Son cœur arrête chaque fois qu’elle voit une notification de féminicide. Comme bien des avocates qui pratiquent le droit familial, Justine Fortin se demande s’il s’agit d’une personne qu’elle représente. Si elle a fait tout ce qui était en son pouvoir pour protéger les femmes qui la consultent à la clinique Juripop.

Collectivement, notre cœur arrête aussi chaque fois qu’une femme est assassinée, comme Naima Rezzek qui a été poignardée par son ex-conjoint, samedi dernier. C’était la deuxième femme tuée en trois jours. Et la 14e depuis le début de l’année au Québec, dont 8 dans un contexte conjugal.

Que se passe-t-il donc ? En moins de cinq mois, le nombre de féminicides est déjà plus élevé que pour l’année 2023 au complet.

Et derrière ces morts qui font les manchettes, il y a des milliers de femmes qui sont victimes de violence conjugale. En 2022, les femmes ont logé plus de 19 000 plaintes de violence conjugale à la police. C’est un record, depuis au moins 2005, tant en nombre absolu qu’en pourcentage de la population1.

Que peut-on faire de plus pour endiguer ce fléau ?

Le gouvernement Legault presse Ottawa de faire du « contrôle coercitif » un acte criminel, comme en Angleterre ou en Écosse.

Vous savez, quand une personne tisse sournoisement une toile autour de son conjoint à coups d’humiliations, de chantage émotif, d’intimidation, d’isolement, de menaces…

Bien des femmes vivent dans ce climat toxique, mais ne se considèrent pas comme des victimes de violence conjugale parce que leur conjoint ne s’en prend pas à elles physiquement.

En criminalisant le contrôle coercitif, le projet de loi C-332 déposé par le NPD à la Chambre des communes enverrait un message fort pour indiquer que ce comportement est condamnable.

Mais la question ne fait pas l’unanimité. Certains plaident que la définition de contrôle coercitif est floue et que certains actes qui en font partie sont déjà criminels, comme le fait d’intimider quelqu’un en le surveillant, le menaçant ou le privant de ses clés ou de son cellulaire.

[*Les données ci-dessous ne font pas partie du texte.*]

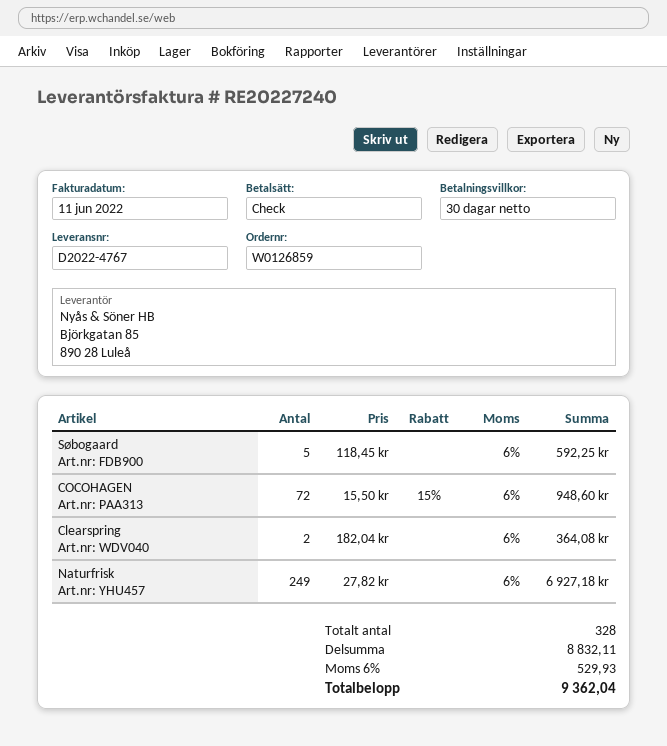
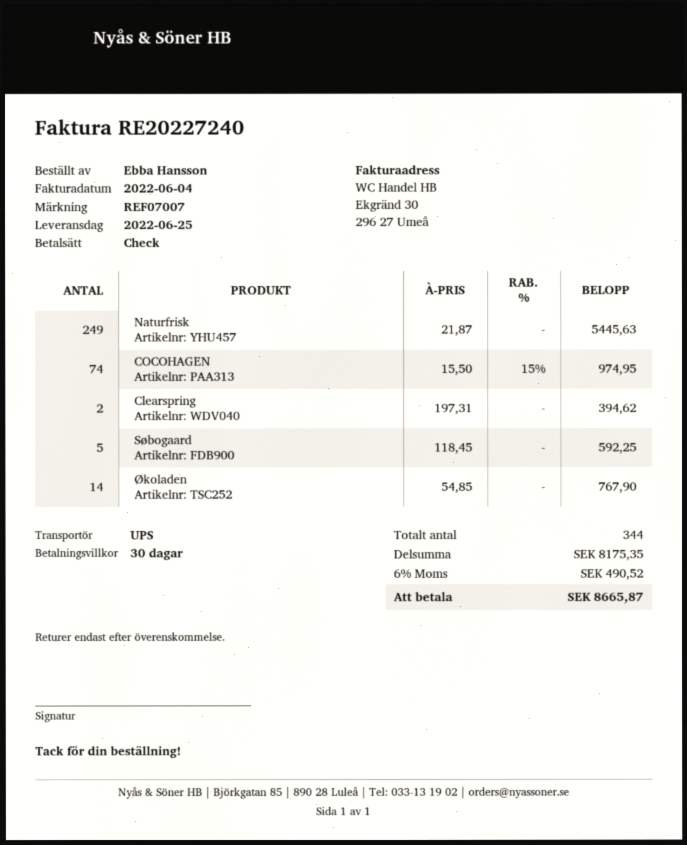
invoice date: 2022-06-11 -> 2022-06-04
COCOHAGEN: 72 x 15.50 - 15% = 948.60 -> 74 x 15.50 - 15% = 974.95
Clearspring: 2 x 182.04 = 364.08 -> 2 x 197.31 = 394.62
Naturfrisk: 249 x 27.82 = 6927.18 -> 249 x 21.87 = 5445.63
Økoladen: none -> 14 x 54.85 = 767.90
total quantity: 328 -> 344
subtotal: 8832.11 -> 8175.35
tax: 6% = 529.93 -> 6% = 490.52
total: 9362.04 -> 8665.87

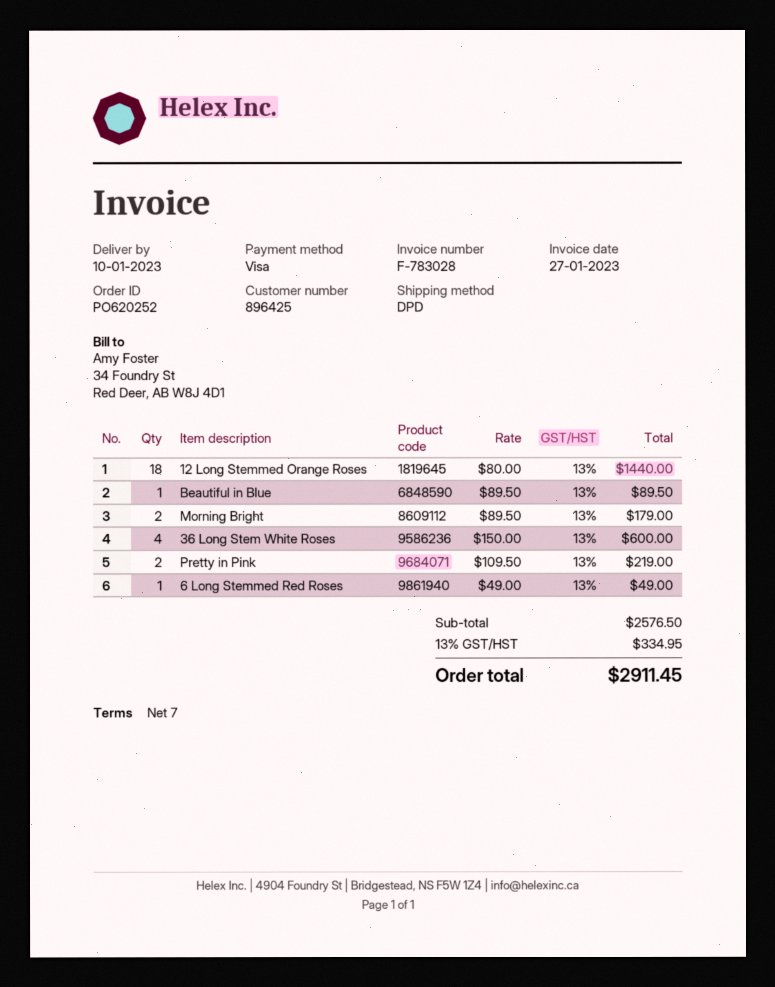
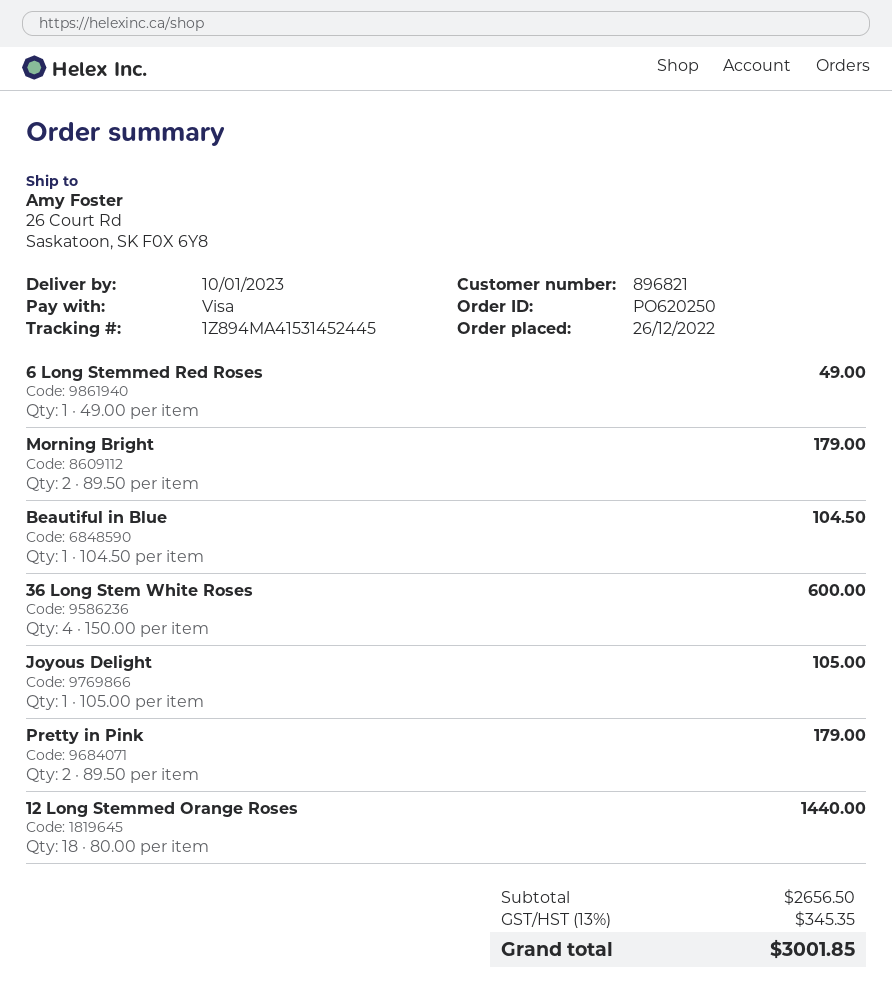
order number: PO620252 -> PO620250
customer number: 896425 -> 896821
Beautiful in Blue: 1 x 89.50 = 89.50 -> 1 x 104.50 = 104.50
Pretty in Pink: 2 x 109.50 = 219.00 -> 2 x 89.50 = 179.00
Joyous Delight: none -> 1 x 105.00 = 105.00
subtotal: 2576.50 -> 2656.50
tax: 13% = 334.95 -> 13% = 345.35
total: 2911.45 -> 3001.85

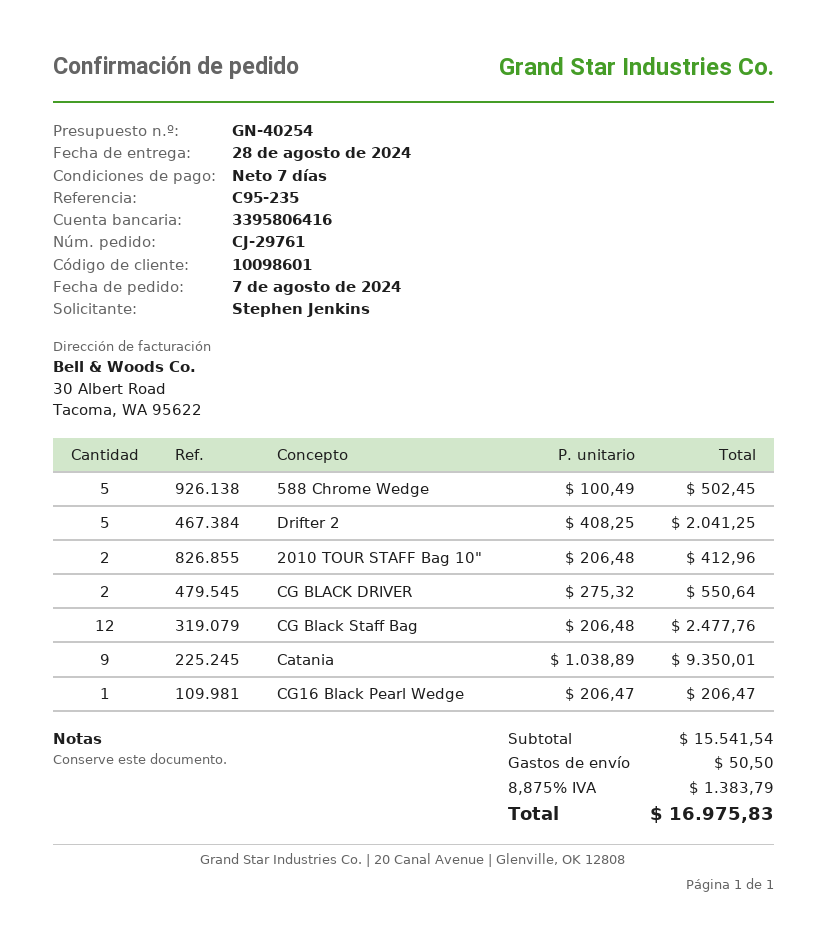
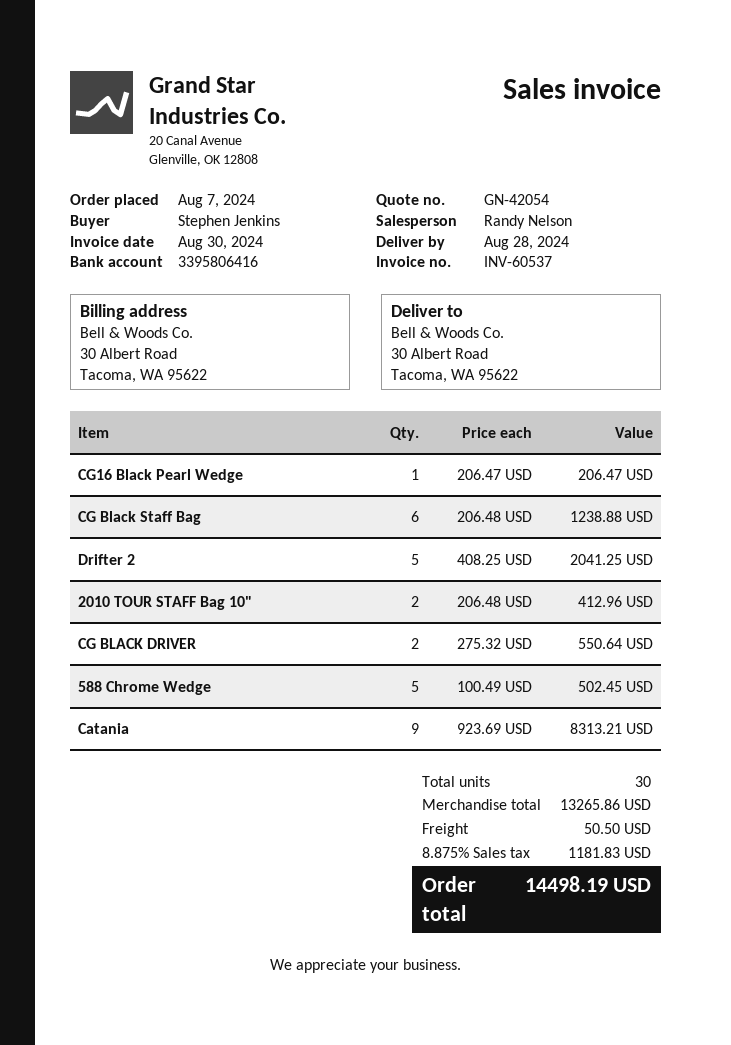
quote number: GN-40254 -> GN-42054
CG Black Staff Bag: 12 x 206.48 = 2477.76 -> 6 x 206.48 = 1238.88
Catania: 9 x 1038.89 = 9350.01 -> 9 x 923.69 = 8313.21
subtotal: 15541.54 -> 13265.86
tax: 8.875% = 1383.79 -> 8.875% = 1181.83
total: 16975.83 -> 14498.19

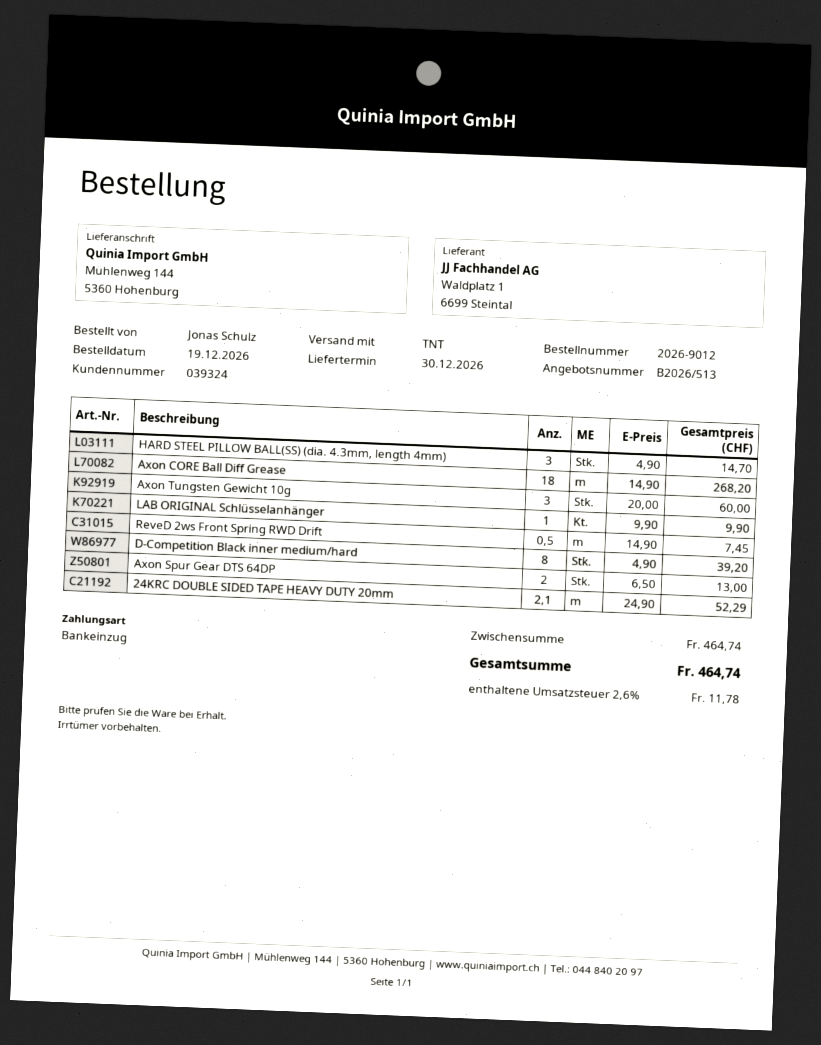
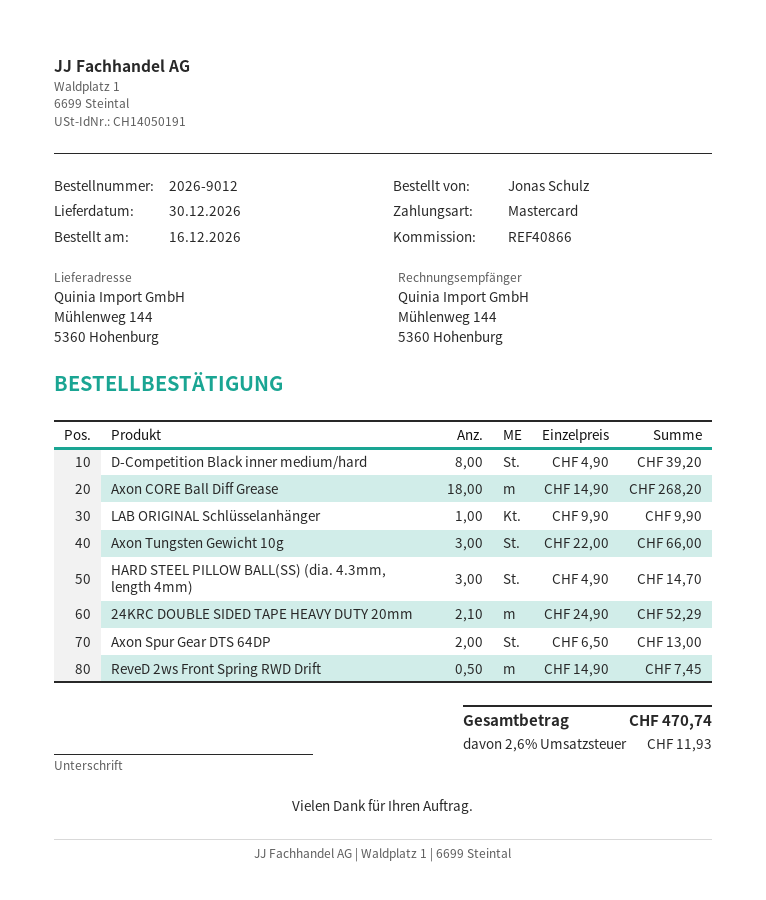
order date: 2026-12-19 -> 2026-12-16
payment method: direct debit -> Mastercard
Axon Tungsten Gewicht 10g: 3 x 20.00 = 60.00 -> 3 x 22.00 = 66.00
tax: 2.6% = 11.78 -> 2.6% = 11.93
total: 464.74 -> 470.74

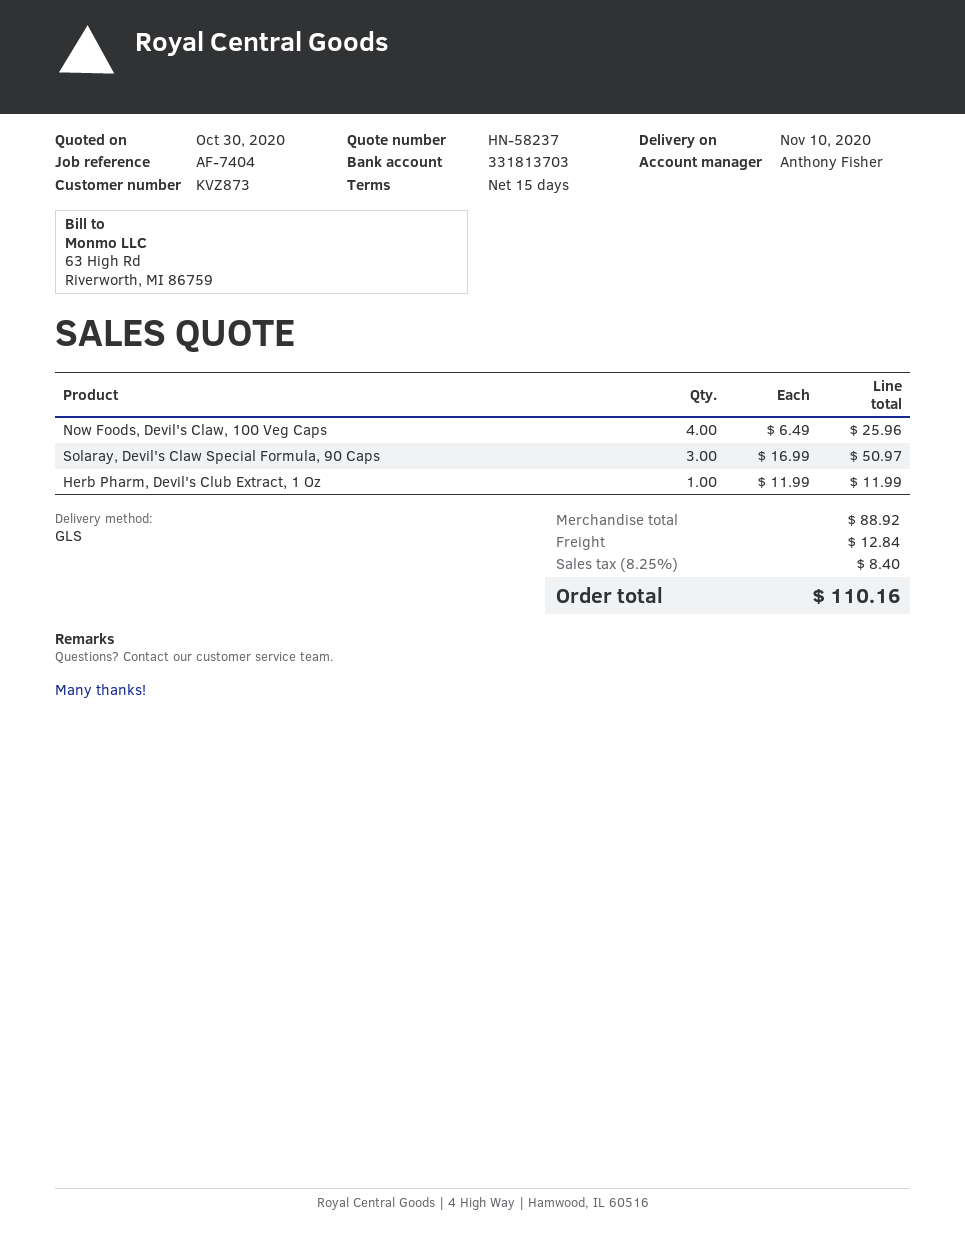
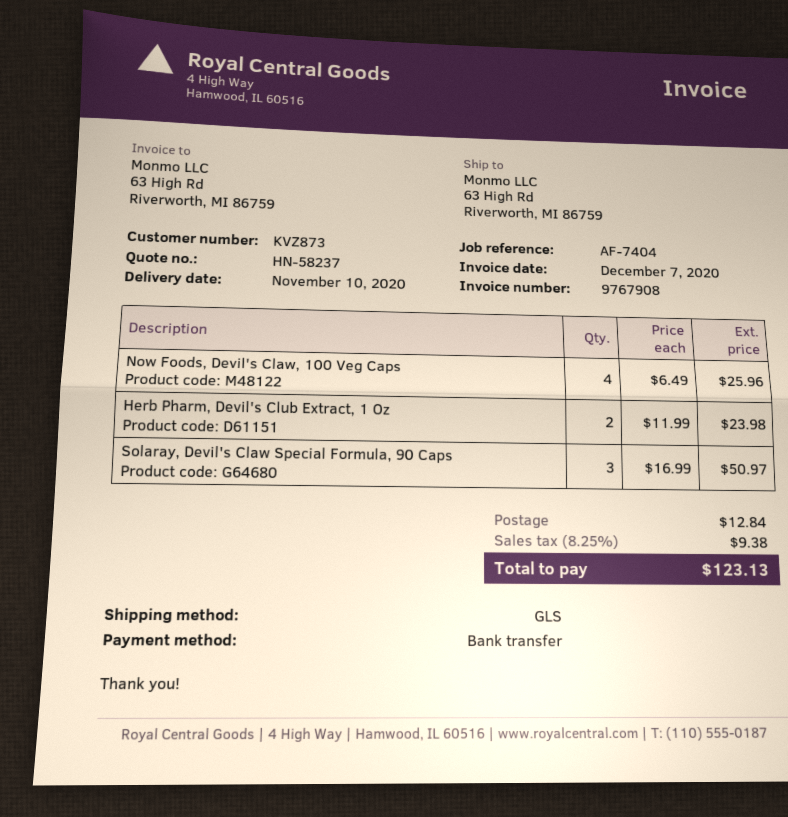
Herb Pharm, Devil's Club Extract, 1 Oz: 1 x 11.99 = 11.99 -> 2 x 11.99 = 23.98
tax: 8.25% = 8.40 -> 8.25% = 9.38
total: 110.16 -> 123.13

Mais d’autres actes nocifs ne sont pas criminels. Et surtout, c’est en multipliant les gestes qui peuvent sembler anodins, pris isolément, qu’on en vient à exercer une domination sur sa victime. Avec des conséquences très graves.

Neuf fois sur dix, on retrouve des traces de contrôle coercitif dans les cas d’homicide conjugal, selon une analyse britannique de 358 meurtres. Dans le tiers des cas, il n’y a pas d’autre violence physique avant le coup fatal, selon une étude américaine2.

Cela prouve qu’Ottawa doit prendre le contrôle coercitif plus au sérieux.

Québec pourrait aussi en faire davantage, même si la Coalition avenir Québec (CAQ) a déjà accompli de belles avancées, comme la multiplication des cellules d’intervention rapide pour épauler les victimes potentielles ou la création de tribunaux spécialisés en violence sexuelle et conjugale.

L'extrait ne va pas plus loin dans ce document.